Christine Adeline, SVP of Product Management at SAI360, talks with Energy Digital Magazine.
Read the article in Energy Digital Magazine, June 2022 issue, page 16.
ESG is a vast discipline that covers a range of factors – from carbon footprint and biodiversity impacts to health and safety practices and corruption.
Q1. TELL US A LITTLE BIT ABOUT YOURSELF AND SAI360, WHEN AND WHY IT WAS LAUNCHED?
SAI360 is the only cloud-first platform that brings together the full suite across Governance, Risk, and Compliance (GRC), Environment, Health, Safety, and Sustainability (EHS&S), and Ethics and Compliance Learning. We take a unified approach to risk management.
Q2. HOW WOULD YOU ASSESS ESG’S IMPACT ON THE ENERGY INDUSTRY?
Now more than ever, there are growing expectations for the energy industry to demonstrate its ESG strategy and meet environmental, social and governance regulatory requirements. In the past, much of the industry’s greater focus has been on accelerating the energy transition and meeting decarbonisation commitments. But the recent surge in social injustice, economic disparities, public health crises and climate-related risks have intensified the focus on broader ESG issues for the CEOs and the Board.
Q3. HOW CAN ENERGY COMPANIES IMPROVE THEIR ESG PROFILES AND WHAT ARE THE BENEFITS OF A CENTRALISED ENTERPRISE SOFTWARE SYSTEM?
Energy companies must shift from pledges to more quantifiable and financially-relevant frameworks of ESG reporting to improve their ESG profiles.
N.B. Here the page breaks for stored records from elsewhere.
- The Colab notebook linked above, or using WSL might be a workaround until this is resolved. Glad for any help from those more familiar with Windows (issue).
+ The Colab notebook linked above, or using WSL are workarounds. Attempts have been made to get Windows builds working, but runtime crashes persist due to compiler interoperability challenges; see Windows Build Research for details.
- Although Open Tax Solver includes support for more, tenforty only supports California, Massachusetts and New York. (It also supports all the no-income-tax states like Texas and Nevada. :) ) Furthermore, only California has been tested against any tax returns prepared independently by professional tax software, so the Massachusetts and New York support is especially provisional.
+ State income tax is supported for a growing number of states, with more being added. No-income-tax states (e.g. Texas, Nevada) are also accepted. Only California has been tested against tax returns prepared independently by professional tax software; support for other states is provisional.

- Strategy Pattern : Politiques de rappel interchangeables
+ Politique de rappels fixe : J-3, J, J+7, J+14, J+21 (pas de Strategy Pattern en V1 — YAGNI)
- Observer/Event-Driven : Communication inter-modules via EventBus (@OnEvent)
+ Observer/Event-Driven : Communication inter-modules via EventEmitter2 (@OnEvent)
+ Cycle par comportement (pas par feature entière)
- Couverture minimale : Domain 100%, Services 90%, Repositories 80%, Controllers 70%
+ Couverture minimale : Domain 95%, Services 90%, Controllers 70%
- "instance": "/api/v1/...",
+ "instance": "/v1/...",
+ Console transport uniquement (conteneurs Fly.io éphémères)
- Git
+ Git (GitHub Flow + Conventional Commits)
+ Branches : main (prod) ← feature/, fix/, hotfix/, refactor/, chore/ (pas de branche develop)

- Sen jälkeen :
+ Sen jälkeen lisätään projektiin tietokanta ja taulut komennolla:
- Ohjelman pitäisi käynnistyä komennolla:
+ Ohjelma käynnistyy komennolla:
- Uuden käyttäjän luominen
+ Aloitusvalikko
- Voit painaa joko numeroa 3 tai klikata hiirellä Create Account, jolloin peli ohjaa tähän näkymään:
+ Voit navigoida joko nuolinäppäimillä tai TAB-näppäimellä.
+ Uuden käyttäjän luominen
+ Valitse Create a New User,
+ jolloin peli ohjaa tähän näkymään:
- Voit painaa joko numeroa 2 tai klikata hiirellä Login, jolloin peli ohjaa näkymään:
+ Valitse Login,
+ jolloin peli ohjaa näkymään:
Companies should demonstrate their performance with figures against achievable targets such as quantifying the carbon emissions reduction or the improvements in lost-time injury rates.
But, while many companies are keen to demonstrate their ESG credentials, they are hampered in doing so effectively by the availability of what analysts call investor-grade data; to support ESG operationalisation and improvements. Investor-grade data is transparent, complete, accurate, auditable, and timely to support ESG and Sustainability disclosures and reporting.
Q4. WITH NEW REGULATIONS AND DISCLOSURES LIKELY TO MAKE ESG REPORTING MANDATORY, HOW CAN ENERGY COMPANIES IMPROVE THEIR COMPLIANCE AND TRANSPARENCY?
ESG is a vast discipline that covers a range of factors – from carbon footprint and biodiversity impacts to health and safety practices and corruption. And with the ESG regulation and disclosures landscape rapidly evolving, ESG compliance may seem daunting. I can predict that more ESG regulations and disclosure requirements, whether mandatory, voluntary, or government-driven, will probably be announced between now and the next 36 months.
Companies need to identify all stakeholders, internal and external. They need to understand what ESG factors are; to their operations and stakeholders; and as ESG risks cover many parts of a company, it will be essential to enable cross-functional teams to work together on managing ESG risks.